#### Task inputs ####
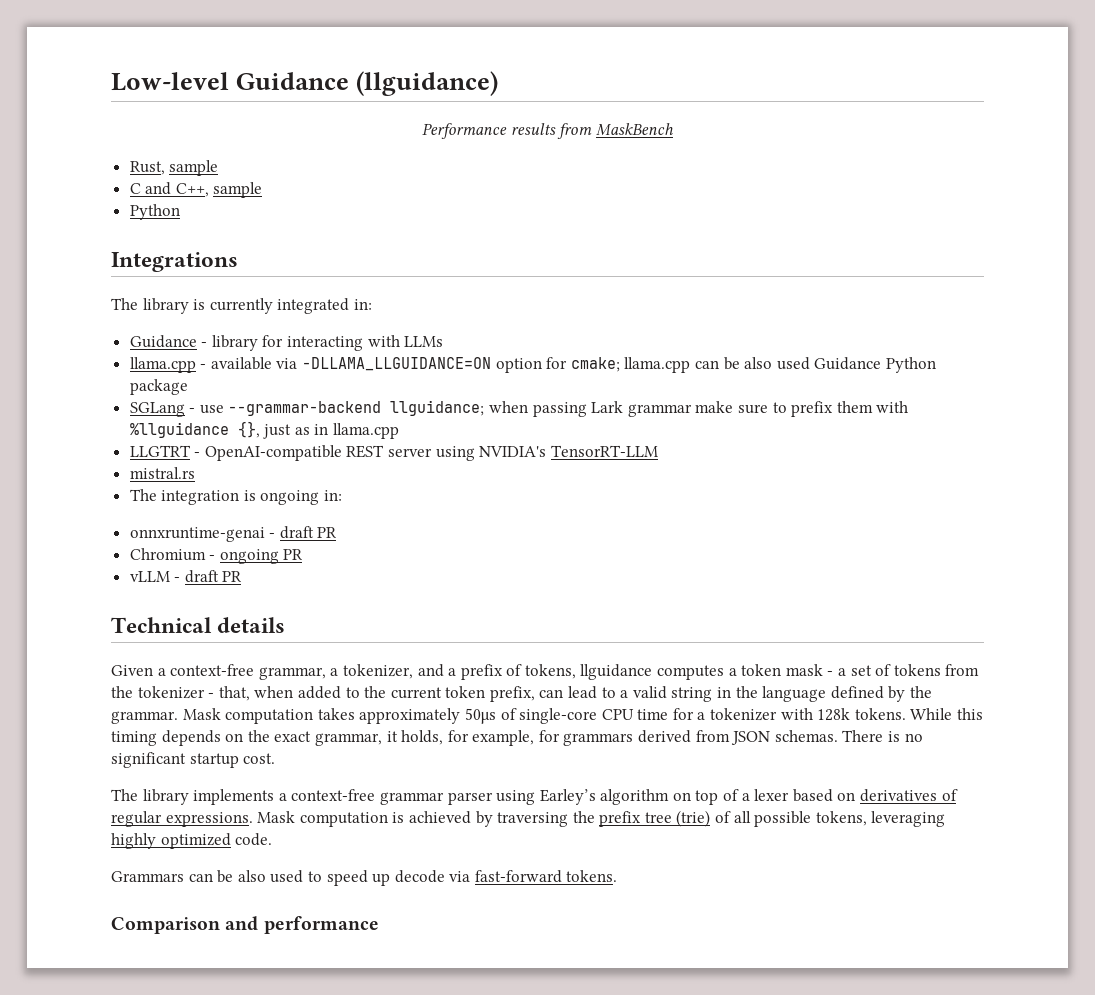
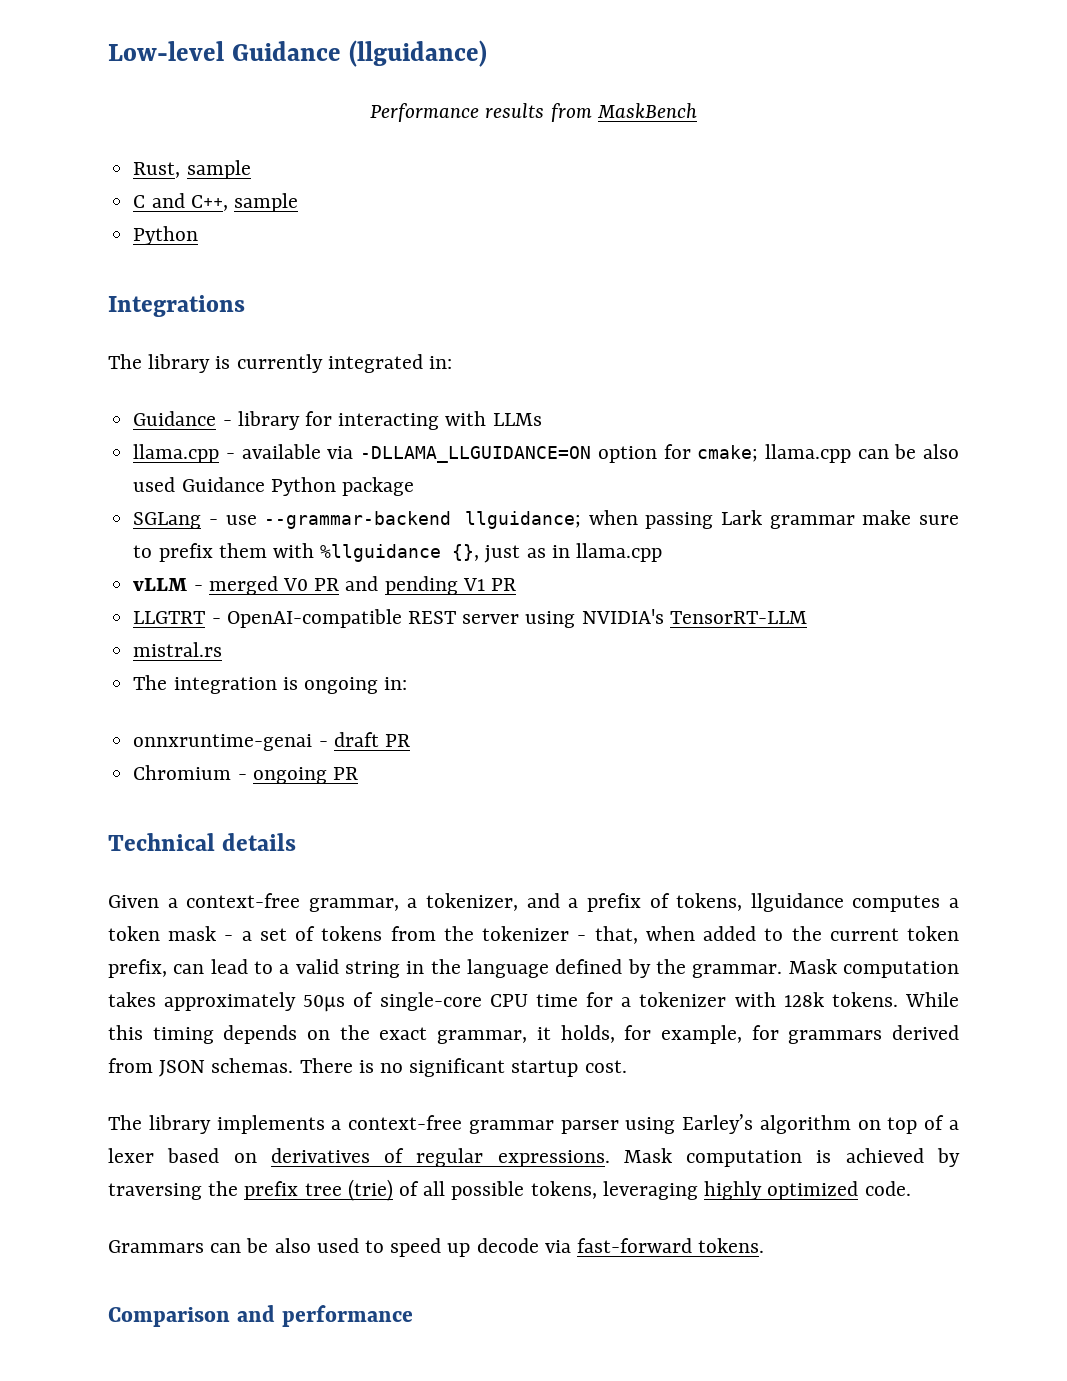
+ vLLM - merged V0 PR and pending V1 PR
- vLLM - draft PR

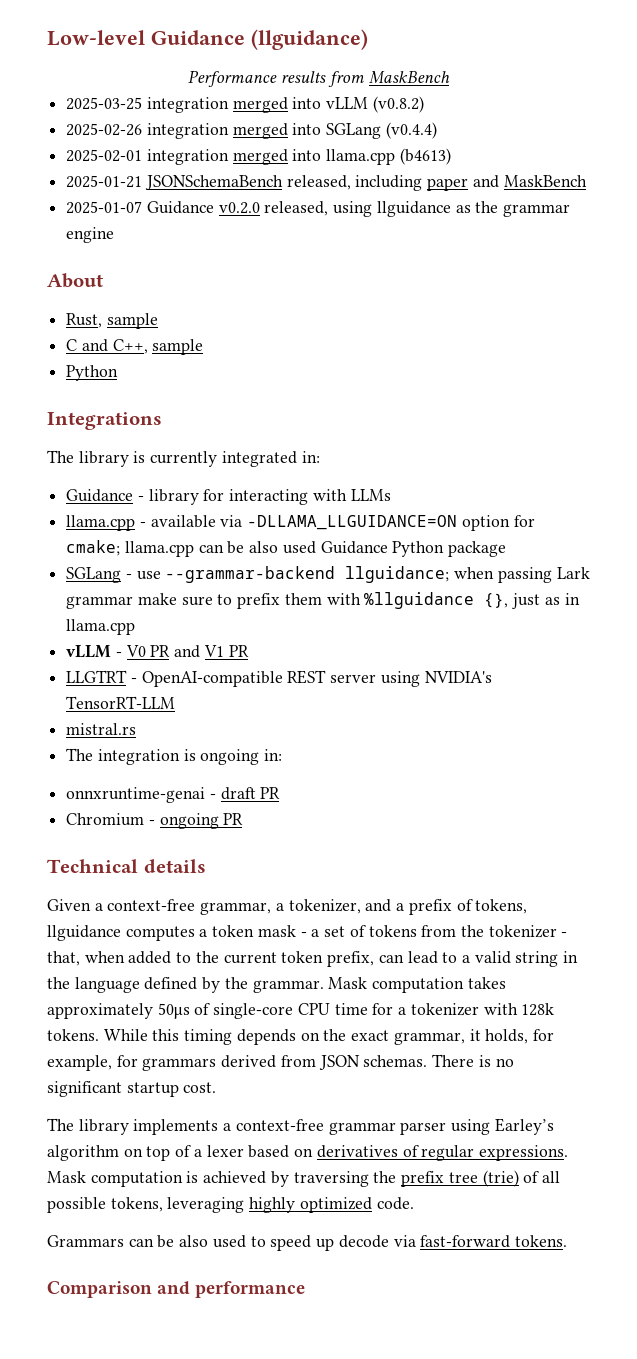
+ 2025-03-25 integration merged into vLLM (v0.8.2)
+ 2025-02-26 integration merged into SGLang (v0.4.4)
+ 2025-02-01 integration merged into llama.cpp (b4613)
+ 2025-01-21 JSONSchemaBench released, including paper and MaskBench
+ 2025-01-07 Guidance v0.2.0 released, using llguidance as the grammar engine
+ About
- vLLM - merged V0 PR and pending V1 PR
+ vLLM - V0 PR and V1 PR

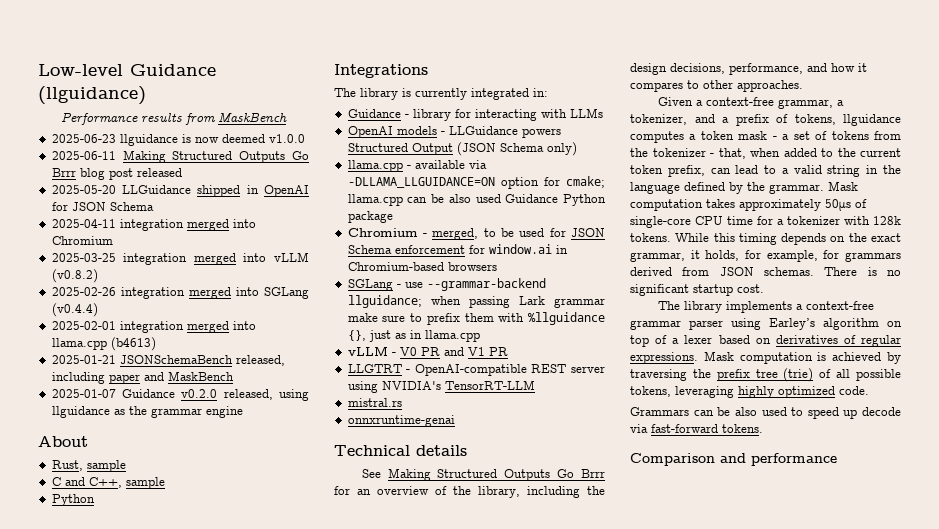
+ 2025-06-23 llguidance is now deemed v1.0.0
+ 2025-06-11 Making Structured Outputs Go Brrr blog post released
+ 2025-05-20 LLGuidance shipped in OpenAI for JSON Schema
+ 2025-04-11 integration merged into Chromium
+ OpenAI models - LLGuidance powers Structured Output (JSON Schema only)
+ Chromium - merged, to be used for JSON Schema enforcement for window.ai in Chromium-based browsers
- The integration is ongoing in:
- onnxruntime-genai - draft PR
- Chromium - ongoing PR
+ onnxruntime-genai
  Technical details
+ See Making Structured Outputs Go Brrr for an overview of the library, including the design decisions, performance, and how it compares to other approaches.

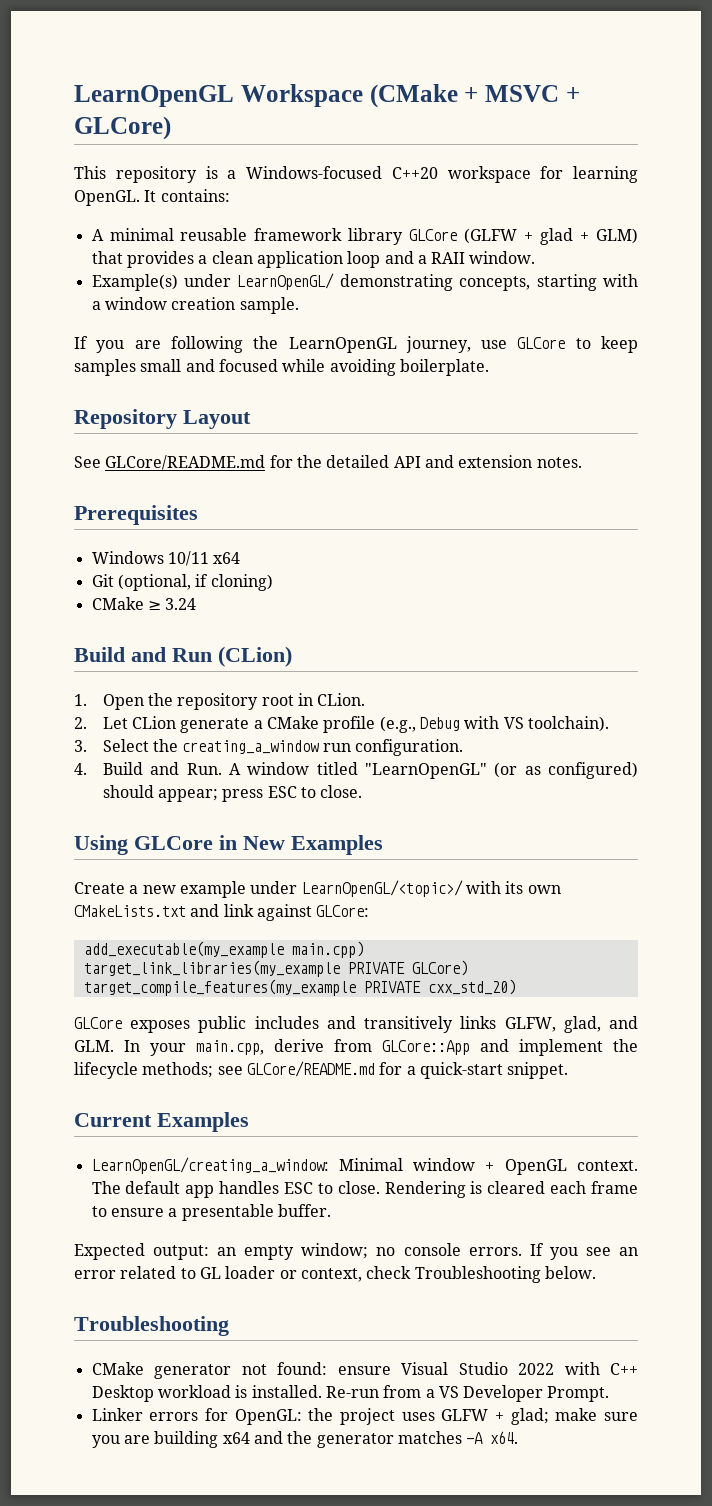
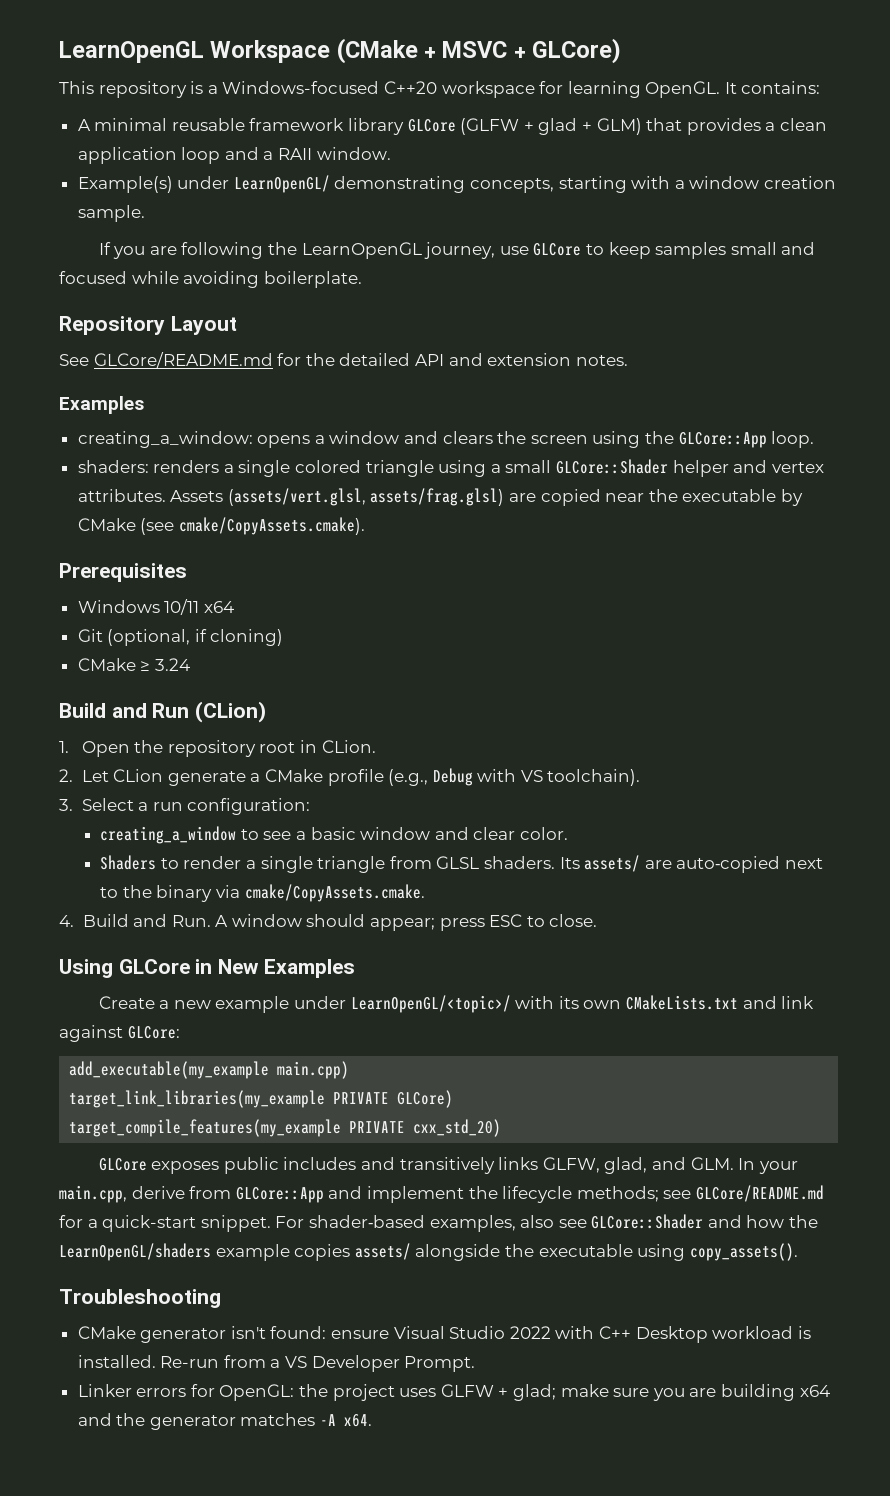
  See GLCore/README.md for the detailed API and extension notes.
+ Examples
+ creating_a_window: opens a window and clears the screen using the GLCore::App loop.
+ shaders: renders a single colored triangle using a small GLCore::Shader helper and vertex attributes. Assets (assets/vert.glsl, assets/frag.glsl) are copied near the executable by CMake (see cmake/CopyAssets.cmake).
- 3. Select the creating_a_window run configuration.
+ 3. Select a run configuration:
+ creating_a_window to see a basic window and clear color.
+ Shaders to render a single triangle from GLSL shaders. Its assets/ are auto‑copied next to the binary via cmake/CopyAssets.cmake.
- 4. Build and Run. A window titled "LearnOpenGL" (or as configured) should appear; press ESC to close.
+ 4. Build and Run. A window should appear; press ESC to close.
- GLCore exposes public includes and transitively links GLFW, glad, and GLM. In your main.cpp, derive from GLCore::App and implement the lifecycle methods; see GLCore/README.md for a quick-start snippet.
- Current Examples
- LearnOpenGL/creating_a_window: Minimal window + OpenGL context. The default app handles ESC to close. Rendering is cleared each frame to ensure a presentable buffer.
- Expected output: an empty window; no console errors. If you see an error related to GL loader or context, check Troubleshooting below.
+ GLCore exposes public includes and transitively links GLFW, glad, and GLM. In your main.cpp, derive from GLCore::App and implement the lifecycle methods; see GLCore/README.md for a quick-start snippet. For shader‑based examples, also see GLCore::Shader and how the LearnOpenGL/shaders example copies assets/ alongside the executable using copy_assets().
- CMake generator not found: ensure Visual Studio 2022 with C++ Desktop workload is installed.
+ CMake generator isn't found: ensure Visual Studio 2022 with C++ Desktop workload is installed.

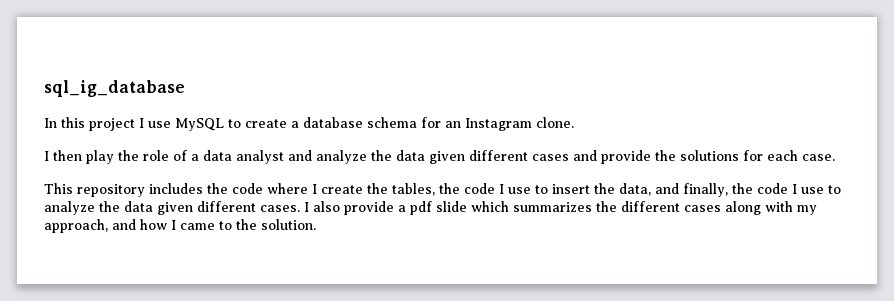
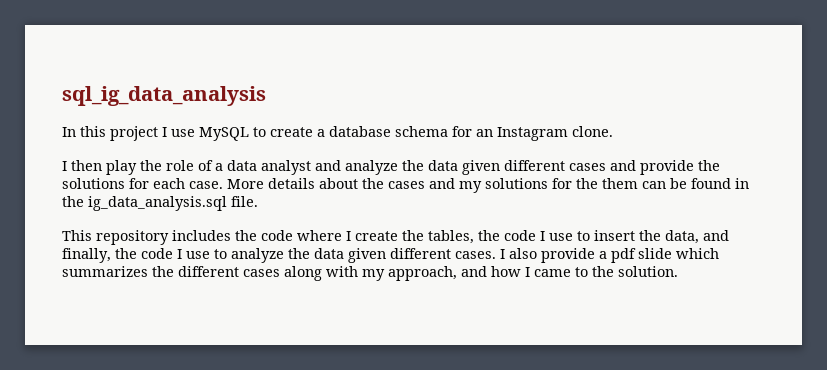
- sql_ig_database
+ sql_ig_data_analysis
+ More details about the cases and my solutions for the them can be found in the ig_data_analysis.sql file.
####
§ Work request: Please copy the lines above from the line with "- 3. Select" up to and including the line with "and clear color.", exactly as written and with nothing else.

§ Written solution:
- 3. Select the creating_a_window run configuration.
+ 3. Select a run configuration:
+ creating_a_window to see a basic window and clear color.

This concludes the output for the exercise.